=== ACTIVITY ===
Your answer must be an exact copy of the entries below, with no pictures in it.

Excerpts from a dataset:
+-------+

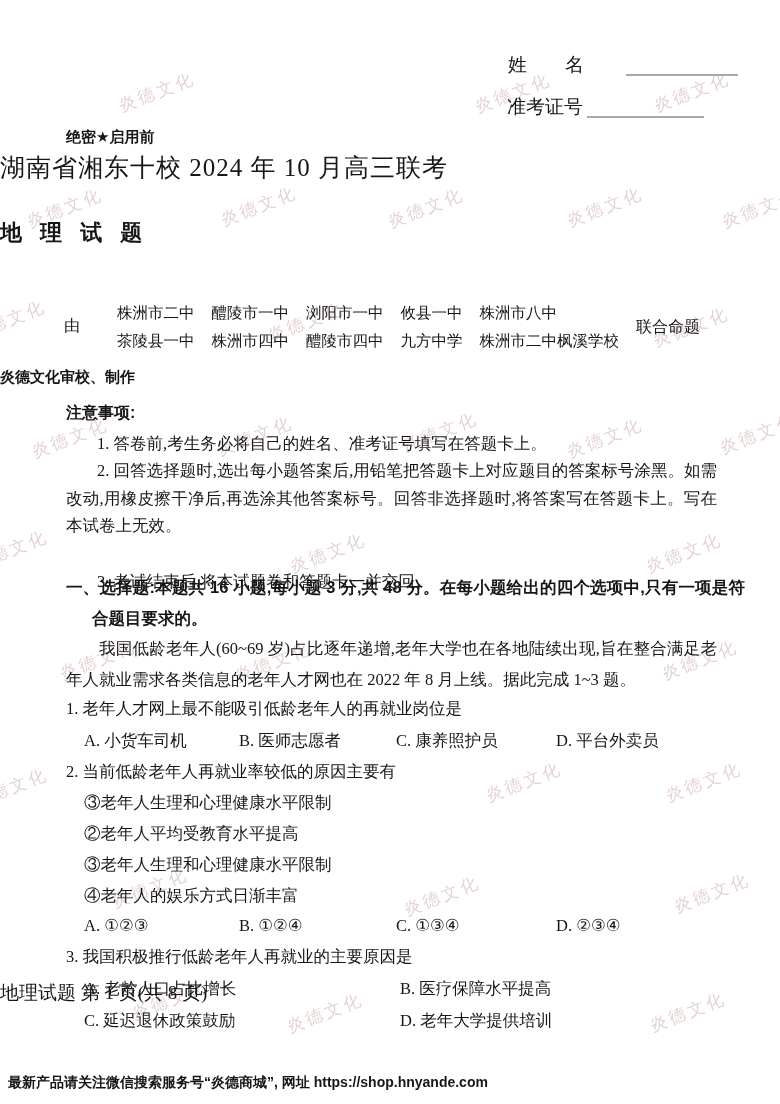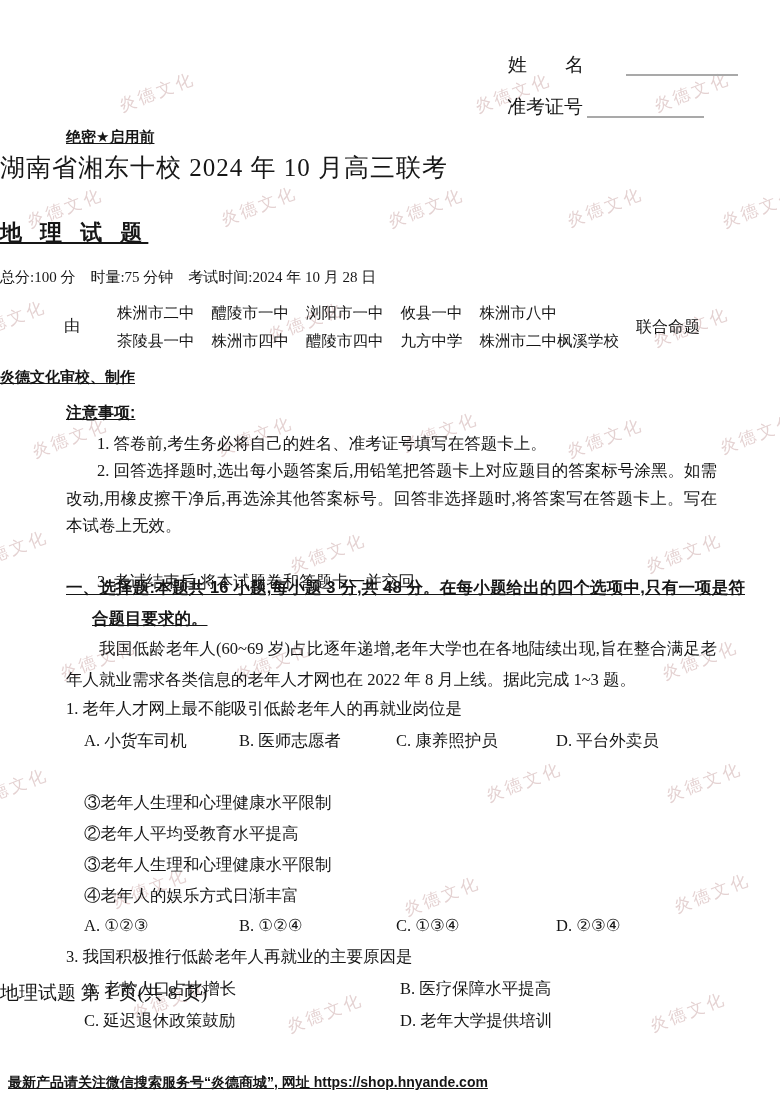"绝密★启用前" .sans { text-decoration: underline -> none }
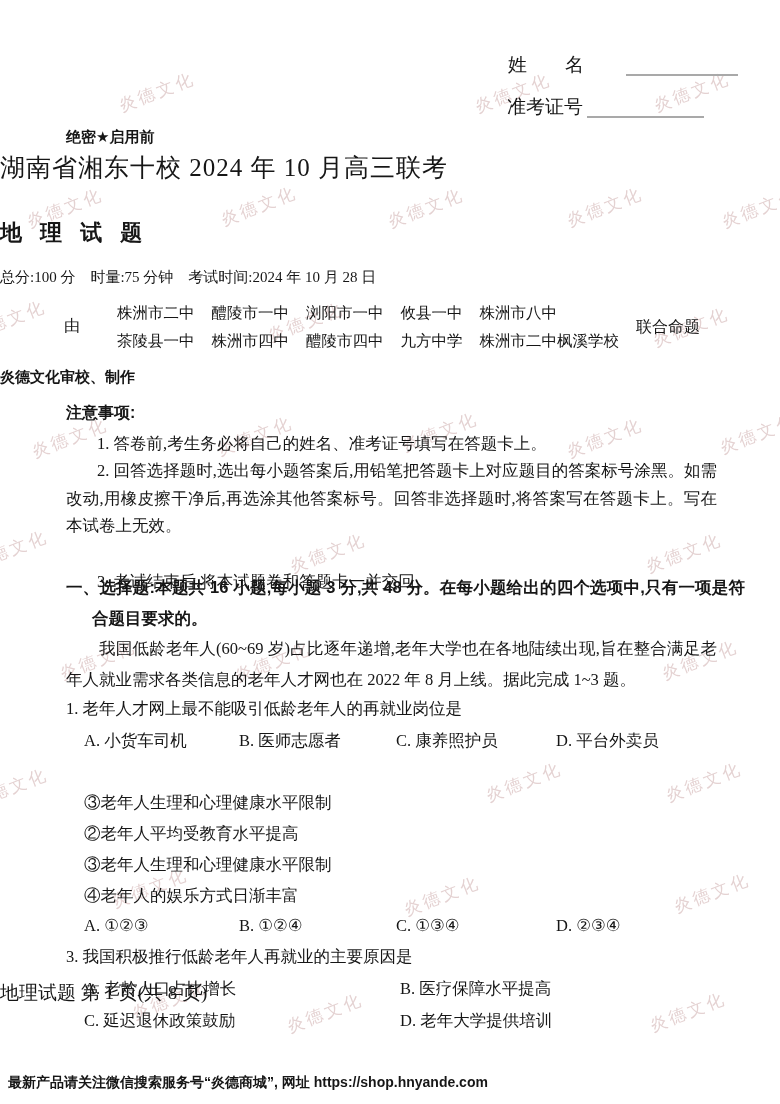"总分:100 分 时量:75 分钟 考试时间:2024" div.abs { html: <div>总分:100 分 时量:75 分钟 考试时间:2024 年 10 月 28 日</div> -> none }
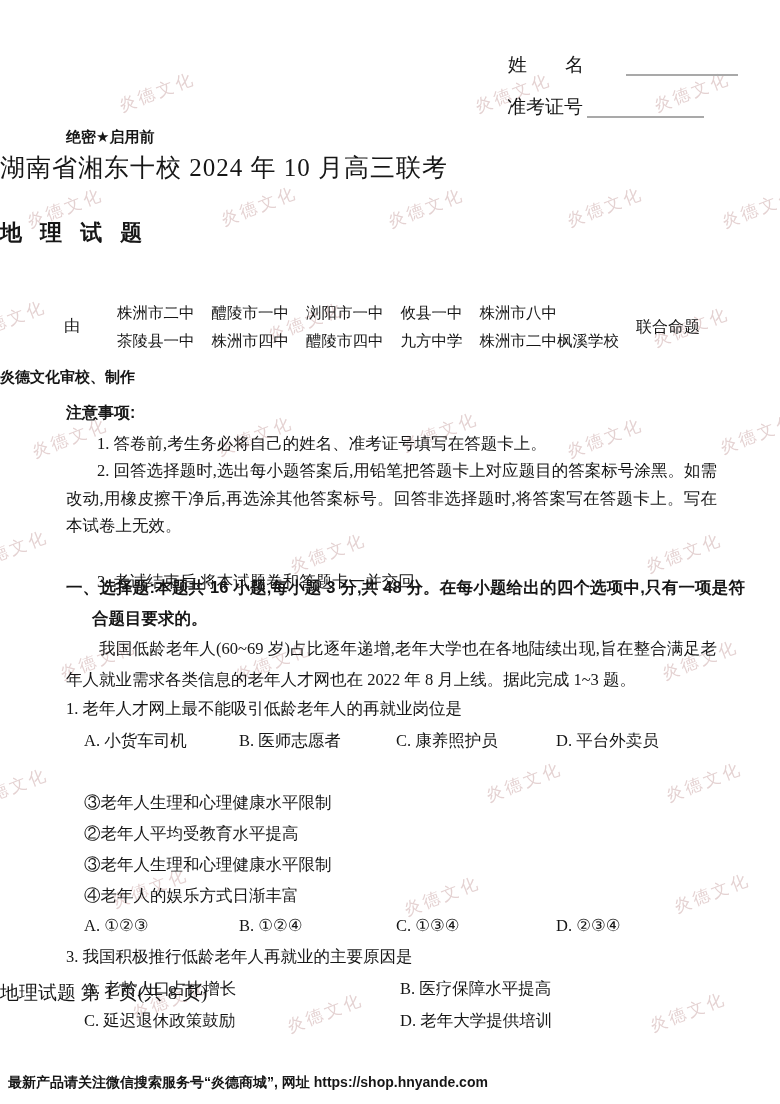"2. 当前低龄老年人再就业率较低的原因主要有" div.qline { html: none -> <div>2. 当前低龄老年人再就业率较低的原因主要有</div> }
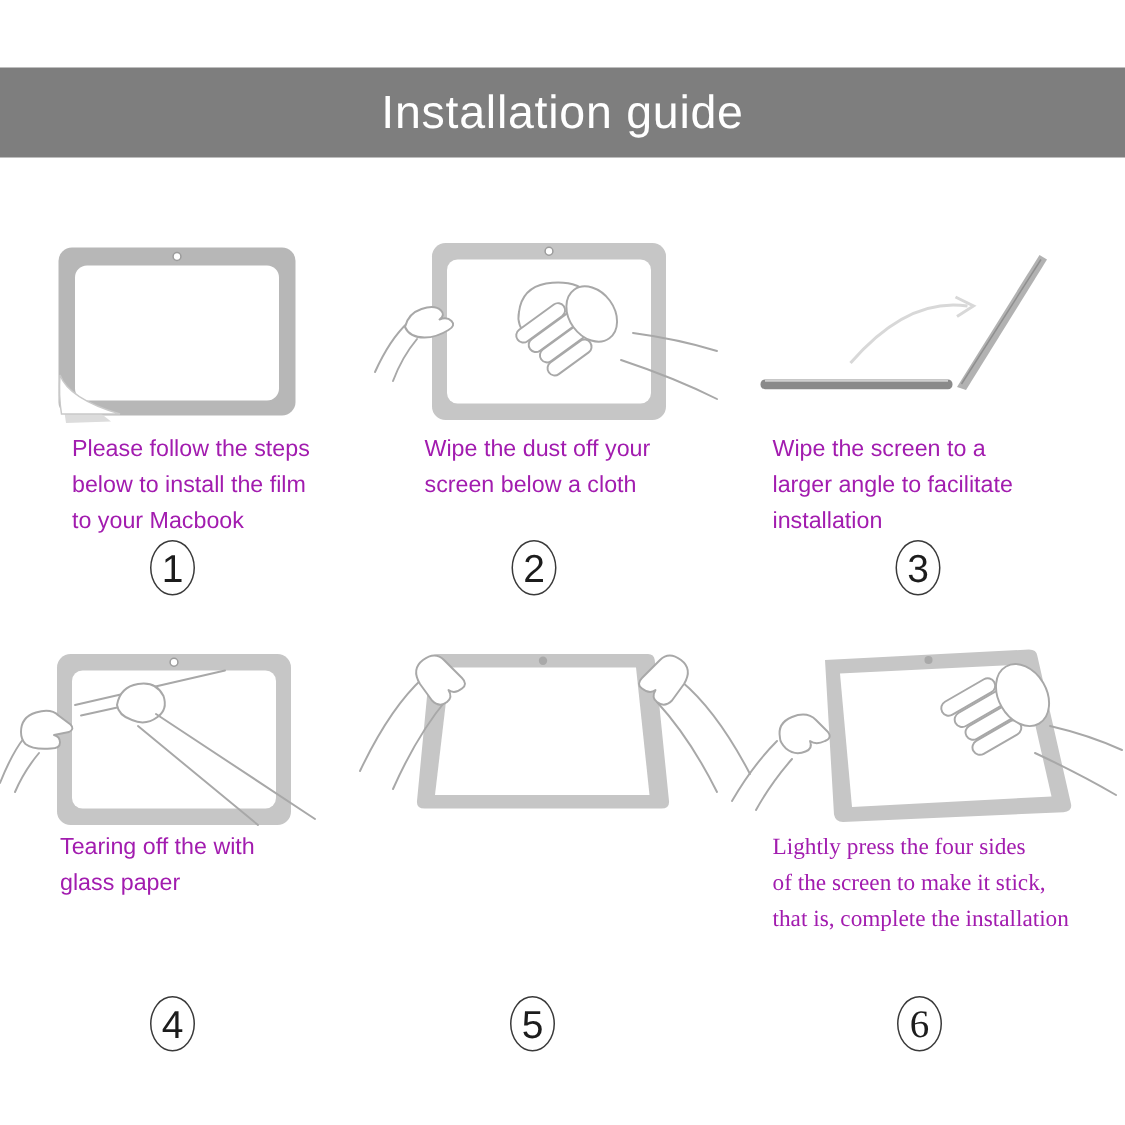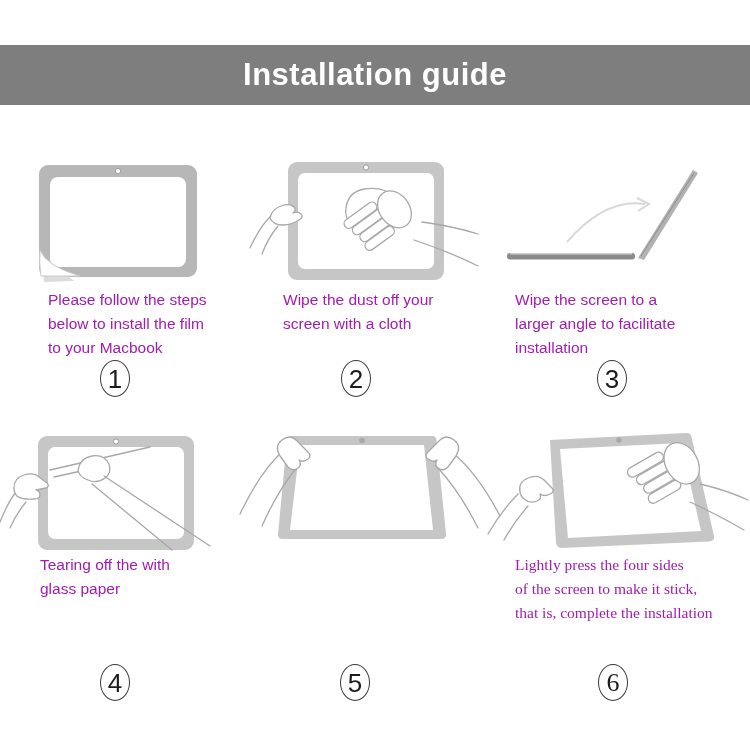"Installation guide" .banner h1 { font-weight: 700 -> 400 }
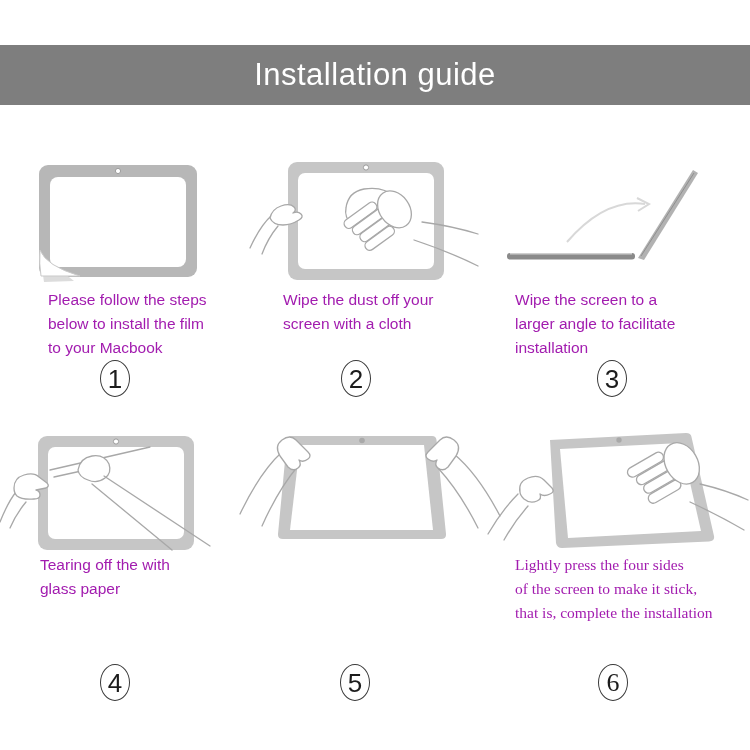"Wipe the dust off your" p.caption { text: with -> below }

+-------+

=== EXERCISE SOLUTION ===
"绝密★启用前" .sans { text-decoration: underline -> none }
"总分:100 分 时量:75 分钟 考试时间:2024" div.abs { html: <div>总分:100 分 时量:75 分钟 考试时间:2024 年 10 月 28 日</div> -> none }
"2. 当前低龄老年人再就业率较低的原因主要有" div.qline { html: none -> <div>2. 当前低龄老年人再就业率较低的原因主要有</div> }
"Installation guide" .banner h1 { font-weight: 700 -> 400 }
"Wipe the dust off your" p.caption { text: with -> below }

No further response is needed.